Provided data section start

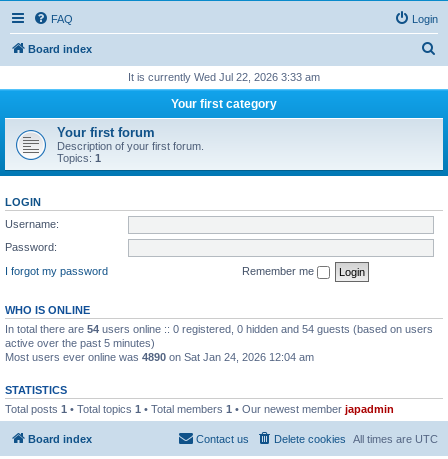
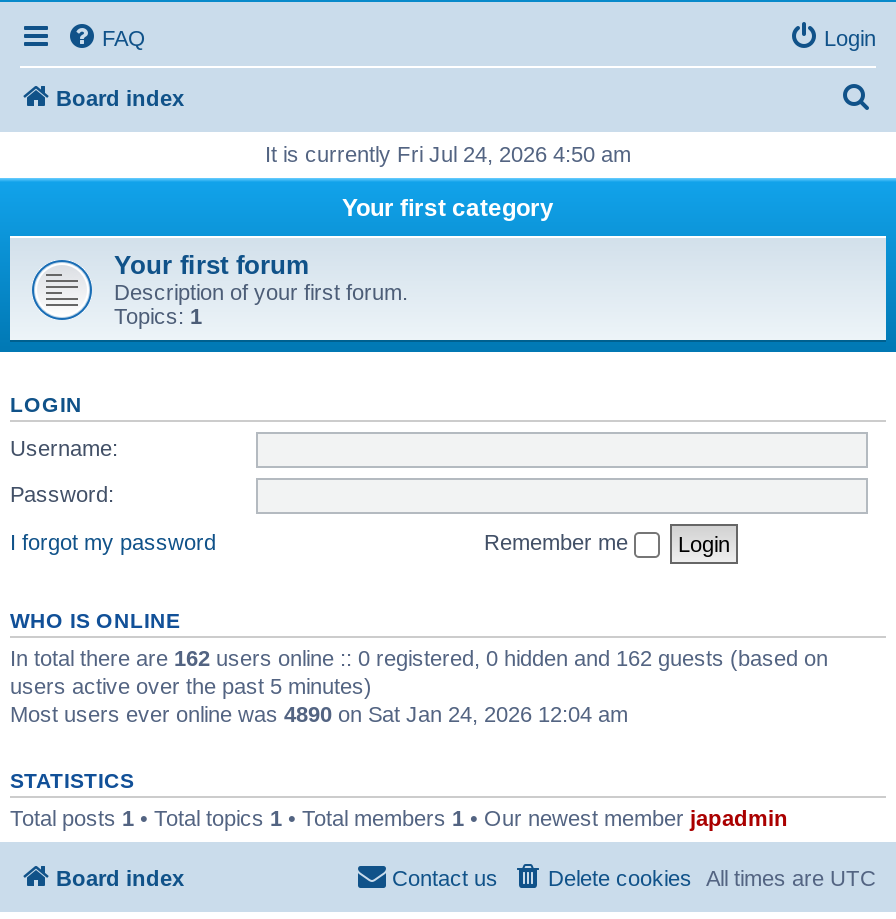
- It is currently Wed Jul 22, 2026 3:33 am
+ It is currently Fri Jul 24, 2026 4:50 am

- In total there are 54 users online :: 0 registered, 0 hidden and 54 guests (based on users
- active over the past 5 minutes)
+ In total there are 162 users online :: 0 registered, 0 hidden and 162 guests (based on
+ users active over the past 5 minutes)
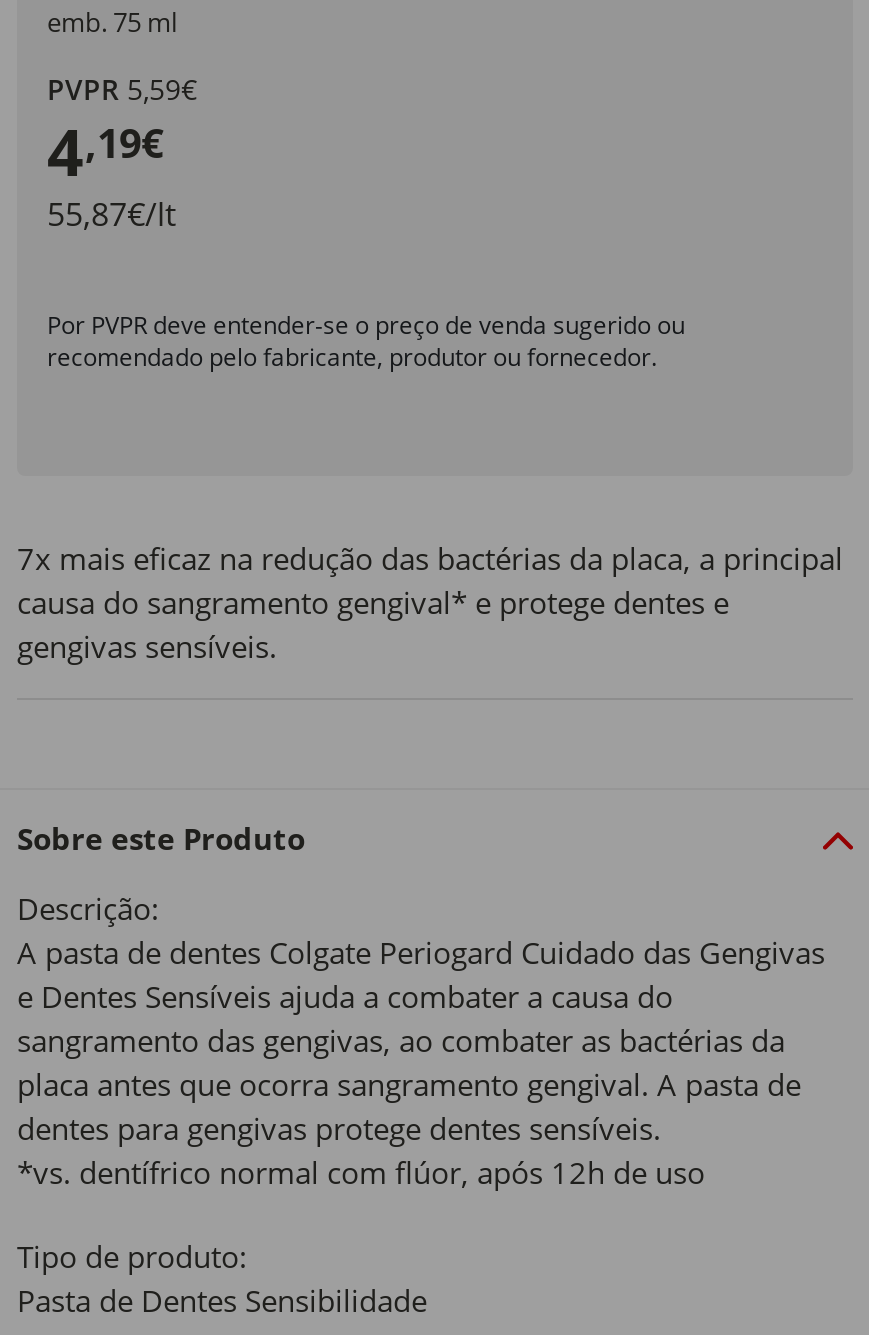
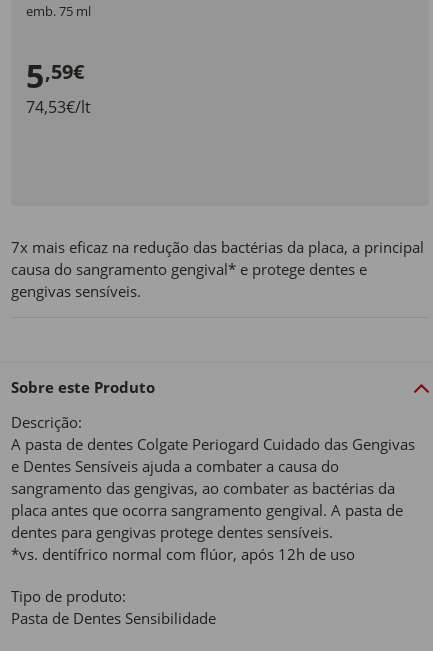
- PVPR 5,59€
- 4,19€
- 55,87€/lt
+ 5,59€
+ 74,53€/lt

- Por PVPR deve entender-se o preço de venda sugerido ou
- recomendado pelo fabricante, produtor ou fornecedor.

Provided data section end

* **What is being asked**:
In the records above, find the line with "162 guests (based on" and copy from it through the last line exactly, without the pictures.

* **Your solution**:
+ In total there are 162 users online :: 0 registered, 0 hidden and 162 guests (based on
+ users active over the past 5 minutes)
- PVPR 5,59€
- 4,19€
- 55,87€/lt
+ 5,59€
+ 74,53€/lt

- Por PVPR deve entender-se o preço de venda sugerido ou
- recomendado pelo fabricante, produtor ou fornecedor.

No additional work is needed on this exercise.